Required work
Every line of the following records that includes "HttpSecurity" should be copied.

Records supplied
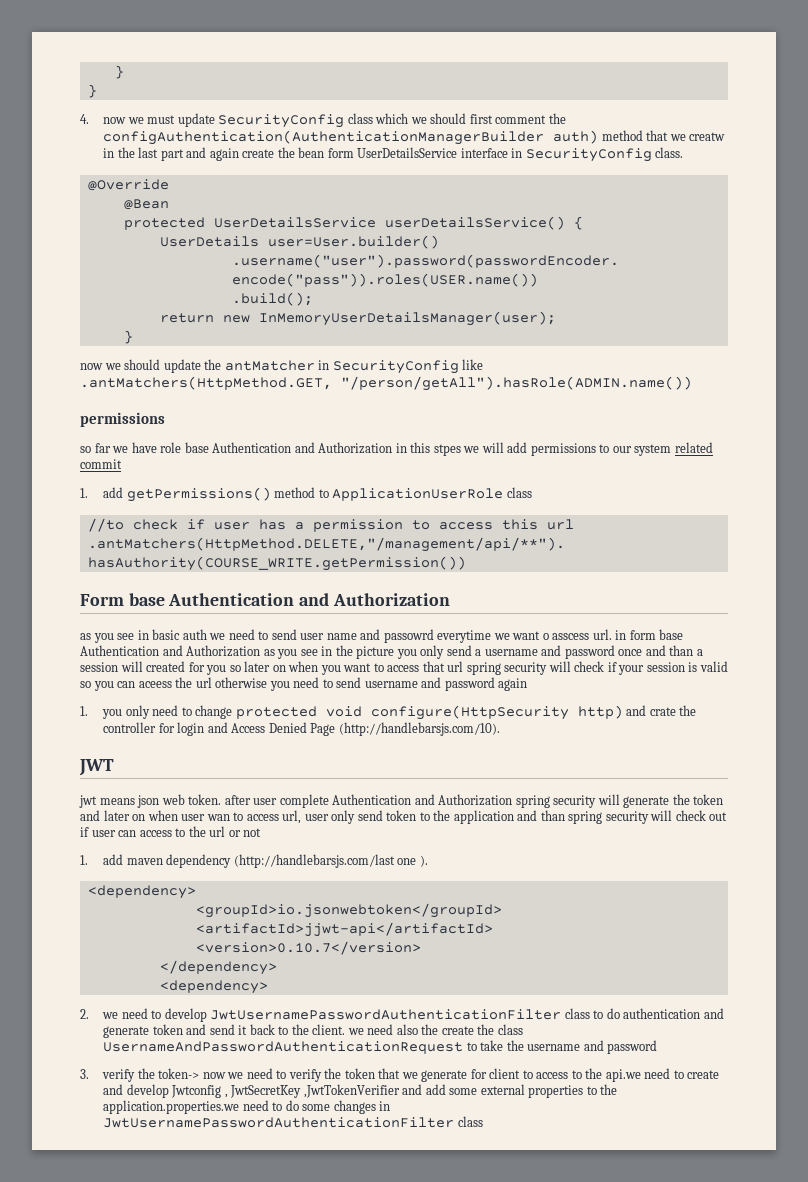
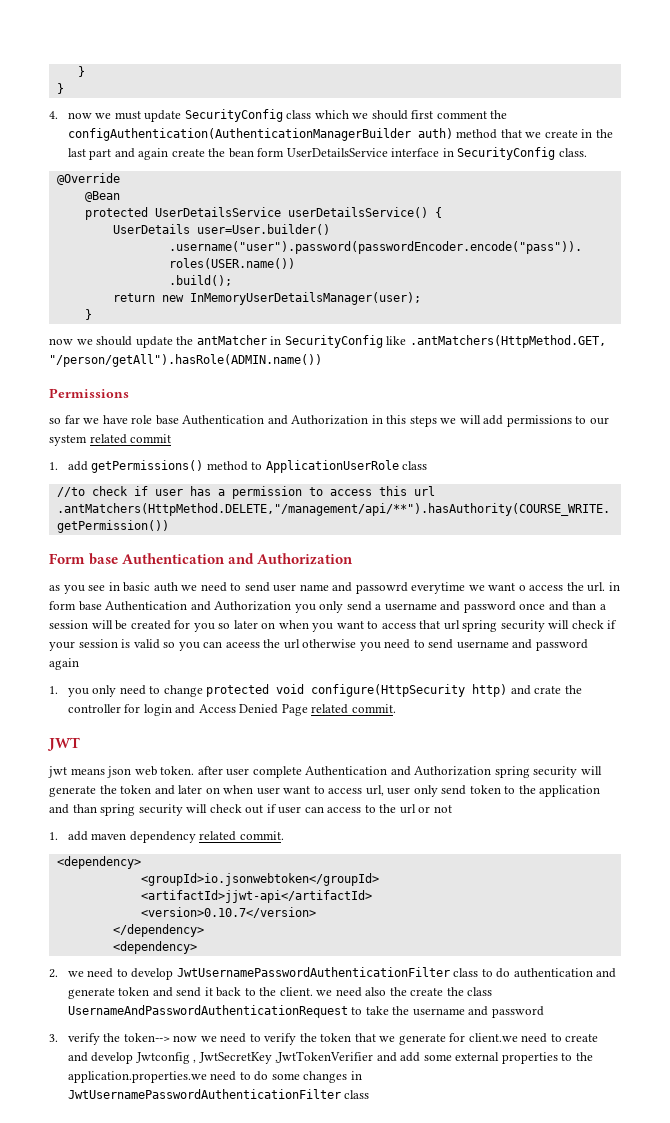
- 4. now we must update SecurityConfig class which we should first comment the configAuthentication(AuthenticationManagerBuilder auth) method that we creatw in the last part and again create the bean form UserDetailsService interface in SecurityConfig class.
+ 4. now we must update SecurityConfig class which we should first comment the configAuthentication(AuthenticationManagerBuilder auth) method that we create in the last part and again create the bean form UserDetailsService interface in SecurityConfig class.
  now we should update the antMatcher in SecurityConfig like .antMatchers(HttpMethod.GET, "/person/getAll").hasRole(ADMIN.name())
- permissions
+ Permissions
- so far we have role base Authentication and Authorization in this stpes we will add permissions to our system related commit
+ so far we have role base Authentication and Authorization in this steps we will add permissions to our system related commit
- as you see in basic auth we need to send user name and passowrd everytime we want o asscess url. in form base Authentication and Authorization as you see in the picture you only send a username and password once and than a session will created for you so later on when you want to access that url spring security will check if your session is valid so you can aceess the url otherwise you need to send username and password again
+ as you see in basic auth we need to send user name and passowrd everytime we want o access the url. in form base Authentication and Authorization you only send a username and password once and than a session will be created for you so later on when you want to access that url spring security will check if your session is valid so you can aceess the url otherwise you need to send username and password again
- 1. you only need to change protected void configure(HttpSecurity http) and crate the controller for login and Access Denied Page (http://handlebarsjs.com/10).
+ 1. you only need to change protected void configure(HttpSecurity http) and crate the controller for login and Access Denied Page related commit.
- jwt means json web token. after user complete Authentication and Authorization spring security will generate the token and later on when user wan to access url, user only send token to the application and than spring security will check out if user can access to the url or not
+ jwt means json web token. after user complete Authentication and Authorization spring security will generate the token and later on when user want to access url, user only send token to the application and than spring security will check out if user can access to the url or not
- 1. add maven dependency (http://handlebarsjs.com/last one ).
+ 1. add maven dependency related commit.
- 3. verify the token-> now we need to verify the token that we generate for client to access to the api.we need to create and develop Jwtconfig , JwtSecretKey ,JwtTokenVerifier and add some external properties to the application.properties.we need to do some changes in JwtUsernamePasswordAuthenticationFilter class
+ 3. verify the token--> now we need to verify the token that we generate for client.we need to create and develop Jwtconfig , JwtSecretKey ,JwtTokenVerifier and add some external properties to the application.properties.we need to do some changes in JwtUsernamePasswordAuthenticationFilter class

Solution
- 1. you only need to change protected void configure(HttpSecurity http) and crate the controller for login and Access Denied Page (http://handlebarsjs.com/10).
+ 1. you only need to change protected void configure(HttpSecurity http) and crate the controller for login and Access Denied Page related commit.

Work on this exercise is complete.